- Goal of the exercise
Output each line of the listing exactly, though pictures are not to appear.

- Materials provided
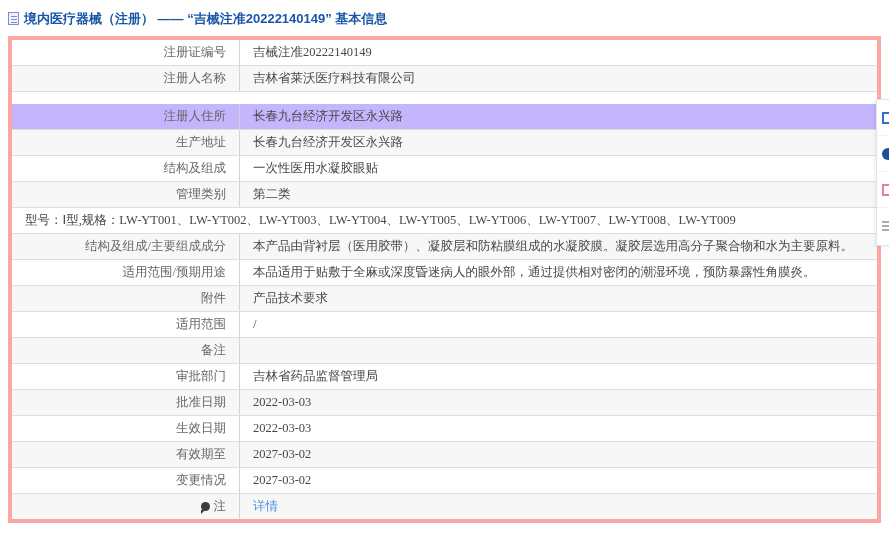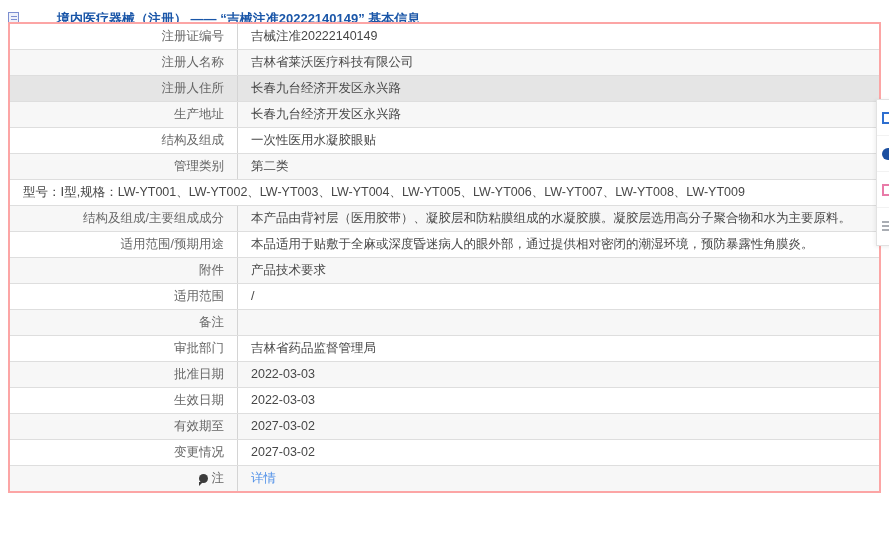--- a/index.html
+++ b/index.html
@@ -8,7 +8,7 @@
   body { position:relative; }
 
   
-  .page-header { padding:7px 8px 0 8px; height:30px; display:flex; align-items:center;gap:33px; }
+  .page-header { padding:7px 8px 0 8px; height:30px; display:flex; align-items:center; }
   .doc-icon { display:inline-block; width:11px; height:13px; border:1px solid #7d8fd0;
     background:#eef1fa; position:relative; margin-right:5px; flex:0 0 auto; }
   .doc-icon::before { content:''; position:absolute; left:2px; top:3px; width:6px; height:1px;

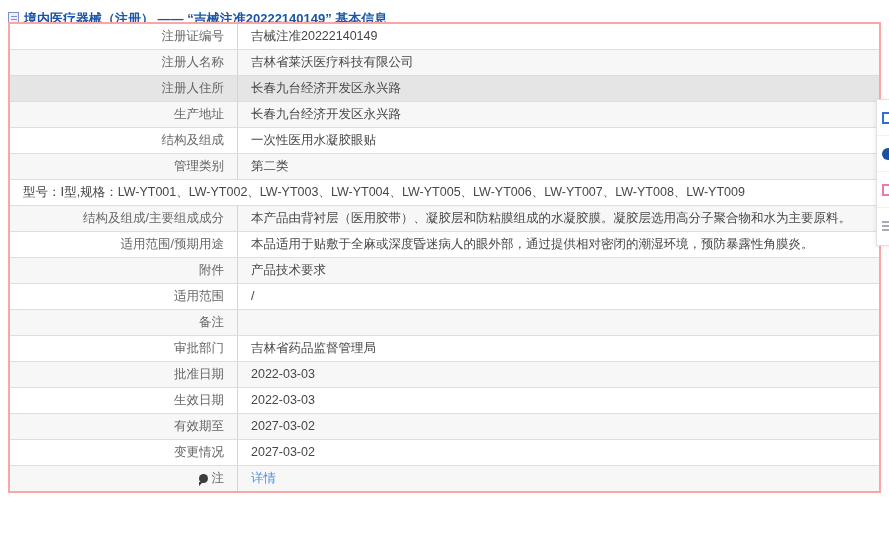--- a/index.html
+++ b/index.html
@@ -16,8 +16,8 @@
   .page-title { color:#1a56a8; font-size:13px; font-weight:bold; white-space:nowrap; }
 
   
-  .info-table { position:absolute; left:8px; top:22px; width:873px;
-    border:2px solid #fca5a5; background:#fff; }
+  .info-table { position:absolute; left:8px; top:36px; width:873px;
+    border:4px solid #fca5a5; background:#fff;font-family:Liberation Serif, serif; }
   .row { display:flex; border-bottom:1px solid #dedede; min-height:25px; background:#fff; }
   .row:last-child { border-bottom:none; }
   .row:nth-child(even) { background:#f7f7f7; }

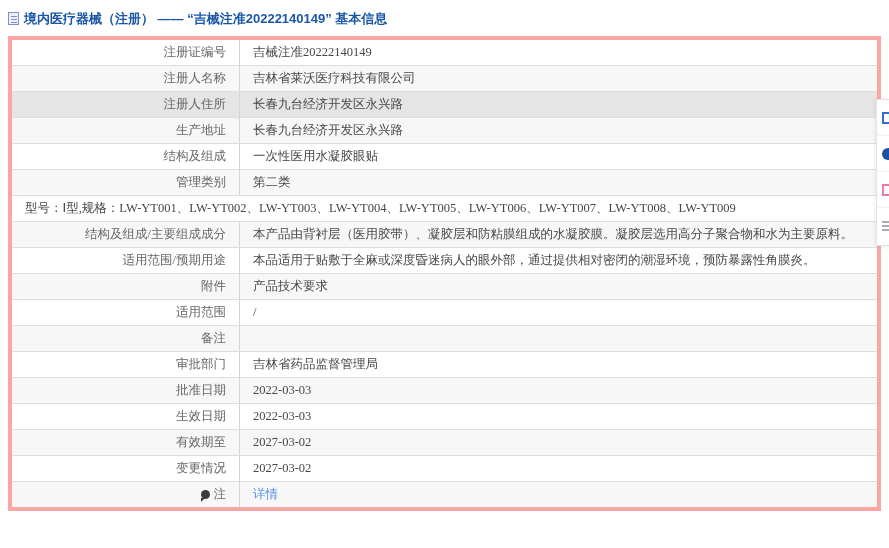--- a/index.html
+++ b/index.html
@@ -21,7 +21,7 @@
   .row { display:flex; border-bottom:1px solid #dedede; min-height:25px; background:#fff; }
   .row:last-child { border-bottom:none; }
   .row:nth-child(even) { background:#f7f7f7; }
-  .row.highlighted { background:#e5e5e5; }
+  .row.highlighted { background:#c4b5fd;margin-top:12px; }
   .cell { font-size:12.5px; line-height:17px; padding:4px 10px; }
   .cell.label { width:228px; flex:0 0 228px; text-align:right; color:#666;
     border-right:1px solid #d4d4d4; padding-right:13px;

- Answer section
--- a/index.html
+++ b/index.html
@@ -8,7 +8,7 @@
   body { position:relative; }
 
   
-  .page-header { padding:7px 8px 0 8px; height:30px; display:flex; align-items:center;gap:33px; }
+  .page-header { padding:7px 8px 0 8px; height:30px; display:flex; align-items:center; }
   .doc-icon { display:inline-block; width:11px; height:13px; border:1px solid #7d8fd0;
     background:#eef1fa; position:relative; margin-right:5px; flex:0 0 auto; }
   .doc-icon::before { content:''; position:absolute; left:2px; top:3px; width:6px; height:1px;

--- a/index.html
+++ b/index.html
@@ -16,8 +16,8 @@
   .page-title { color:#1a56a8; font-size:13px; font-weight:bold; white-space:nowrap; }
 
   
-  .info-table { position:absolute; left:8px; top:22px; width:873px;
-    border:2px solid #fca5a5; background:#fff; }
+  .info-table { position:absolute; left:8px; top:36px; width:873px;
+    border:4px solid #fca5a5; background:#fff;font-family:Liberation Serif, serif; }
   .row { display:flex; border-bottom:1px solid #dedede; min-height:25px; background:#fff; }
   .row:last-child { border-bottom:none; }
   .row:nth-child(even) { background:#f7f7f7; }

--- a/index.html
+++ b/index.html
@@ -21,7 +21,7 @@
   .row { display:flex; border-bottom:1px solid #dedede; min-height:25px; background:#fff; }
   .row:last-child { border-bottom:none; }
   .row:nth-child(even) { background:#f7f7f7; }
-  .row.highlighted { background:#e5e5e5; }
+  .row.highlighted { background:#c4b5fd;margin-top:12px; }
   .cell { font-size:12.5px; line-height:17px; padding:4px 10px; }
   .cell.label { width:228px; flex:0 0 228px; text-align:right; color:#666;
     border-right:1px solid #d4d4d4; padding-right:13px;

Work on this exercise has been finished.